Strapazen für Gutverdiener
Nairo Quintana übernimmt im Schneetreiben die Gesamtführung des Giro d’Italia
Man kann viel Geld verdienen als Radsportler, manche Rundfahrer erhalten mehr als eine Million Euro pro Saison - aber es ist nicht immer leicht verdientes Geld. Die Königsetappe des Giro d’Italia machte dies einmal wieder deutlich. Mannshohe Schneebarrieren türmten sich links und rechts von Gavia-Pass und Stilfser Joch. Eisiger Regen malträtierte die Körper. Regenjacken, Handschuhe und wärmende Textilien standen so hoch im Kurs wie lange nicht. Gegen vereiste Brillen konnte auch das aber nicht helfen.
Altgediente Haudegen wie der Chef vom Omega-Rennstall Patrick Lefevere schüttelten angesichts dieser Bedingungen ergrimmt den Kopf. »Soll das etwa moderner Radsport sein?«, schimpfte der ehemalige Rennfahrer und derzeitige Arbeitgeber des bis dahin Gesamtführenden Rigoberto Uran per Twitter. »Ich hoffe, das alles lässt sich rechtfertigen und ist nicht nur ›Blut und Spiele‹«, schickte er hinterher.
Der Giro bot wieder einmal ein Spektakel zwischen Erstaunen über die Widerstandsfähigkeit der Radprofis und Entsetzen über die von den Veranstaltern gesuchten Extreme. Gelassener als sein Chef schätzte Uran selbst die Verhältnisse ein: »Solange die Sicherheit gewahrt bleibt, ist mir die Streckenführung egal. Am Ende setzen sich ohnehin die Stärksten durch.« Uran sollte nicht dazu gehören und das Rosa Trikot abgeben.

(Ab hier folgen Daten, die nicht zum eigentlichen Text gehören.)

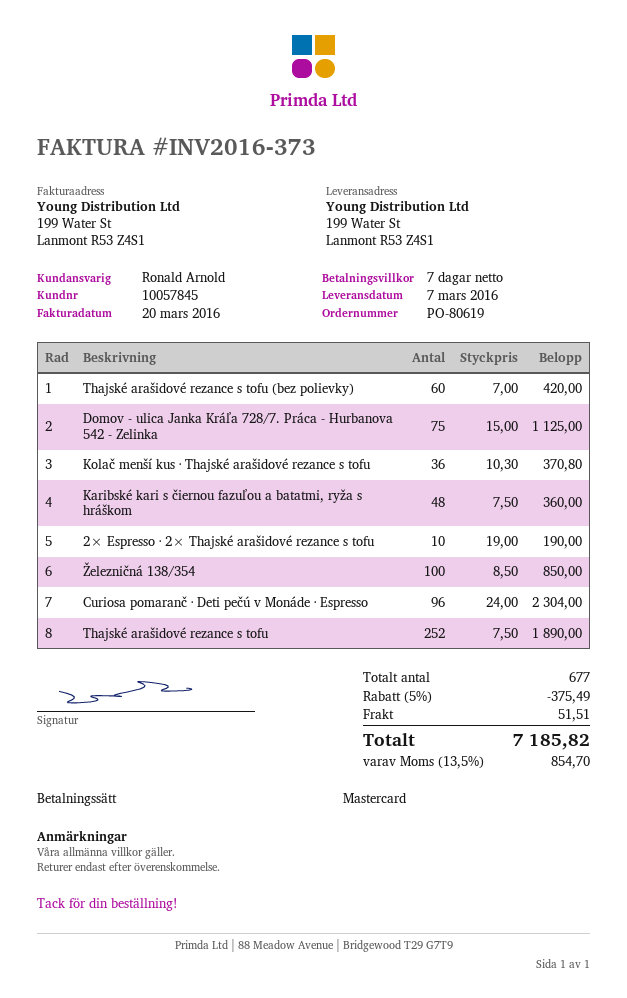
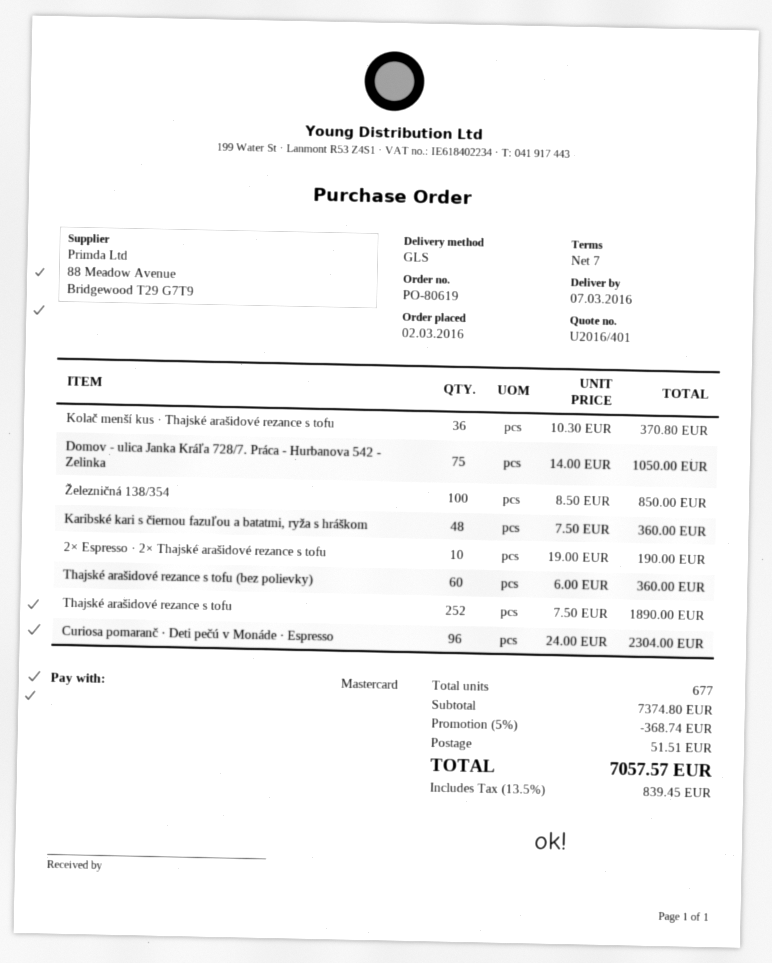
Thajské arašidové rezance s tofu (bez polievky): 60 x 7.00 = 420.00 -> 60 x 6.00 = 360.00
Domov - ulica Janka Kráľa 728/7. Práca - Hurbanova 542 - Zelinka: 75 x 15.00 = 1125.00 -> 75 x 14.00 = 1050.00
discount: 5% = 375.49 -> 5% = 368.74
tax: 13.5% = 854.70 -> 13.5% = 839.45
total: 7185.82 -> 7057.57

Seine in den Anden gehärteten kolumbianischen Landsleute bestimmten dann auch den Kurs. Robinson Chalapoud, Jarlinson Pantano (beide Team Colombia) und der bisherige Bergkönig Julian Arredondo (Trek) machten die erste Bergwertung am Gavia-Pass unter sich aus.
Im Hauptfeld zeigte die Movistar-Mannschaft, dass sich ihr bester Kletterer Nairo Quintana - auch ein Kolumbianer - an diesem Tag viel vorgenommen hatte. Schon am Gavia, nur 23 Kilometer vom Start in Ponte di Legno entfernt, legte sie ein Tempo vor, dem Ex-Giro-Sieger Ivan Basso (Italien) nicht folgen konnte.
Während das in zahlreiche Gruppen zersprengte Feld sich dem Stilfser Joch entgegenquälte, begann es zu schneien. Der Flockenteppich war zwar nicht so dicht wie 1988, als er die Giro-Kombattanten bis an den Rand des Erträglichen quälte. »Ich war damals als Fahrer dabei. Ich möchte nicht diese Szenen wiedererleben, als Fahrer weinten und einige für ihr ganzes Leben gezeichnet waren«, erinnerte sich Quintanas Teamchef Eusebio Unzue. Aber viel fehlte nicht für eine Wiederholung des Schreckens.
Quintana wartete zur Abwechslung mal auf eine Abfahrt. In wilder Jagd hinunter vom Stilfser Joch distanzierte er Uran. Vor der Abfahrt vom Stilfser Joch hatte die Rennleitung angekündigt, dass aus Gründen der Sicherheit die einzelnen Gruppen nicht an einem Motorrad mit roter Flagge vorbeifahren sollten. Diese »Safety-Bikes« wurden dann aber nicht eingesetzt. Die Attacke von Quintana in der Abfahrt löste Ärger bei denen aus, die diese Ankündigung als komplette Neutralisation gedeutet hatten. Quintana baute den Vorsprung zu Uran am finalen Anstieg auf mehr als vier Minuten aus, gewann die Königsetappe und übernahm die Gesamtführung.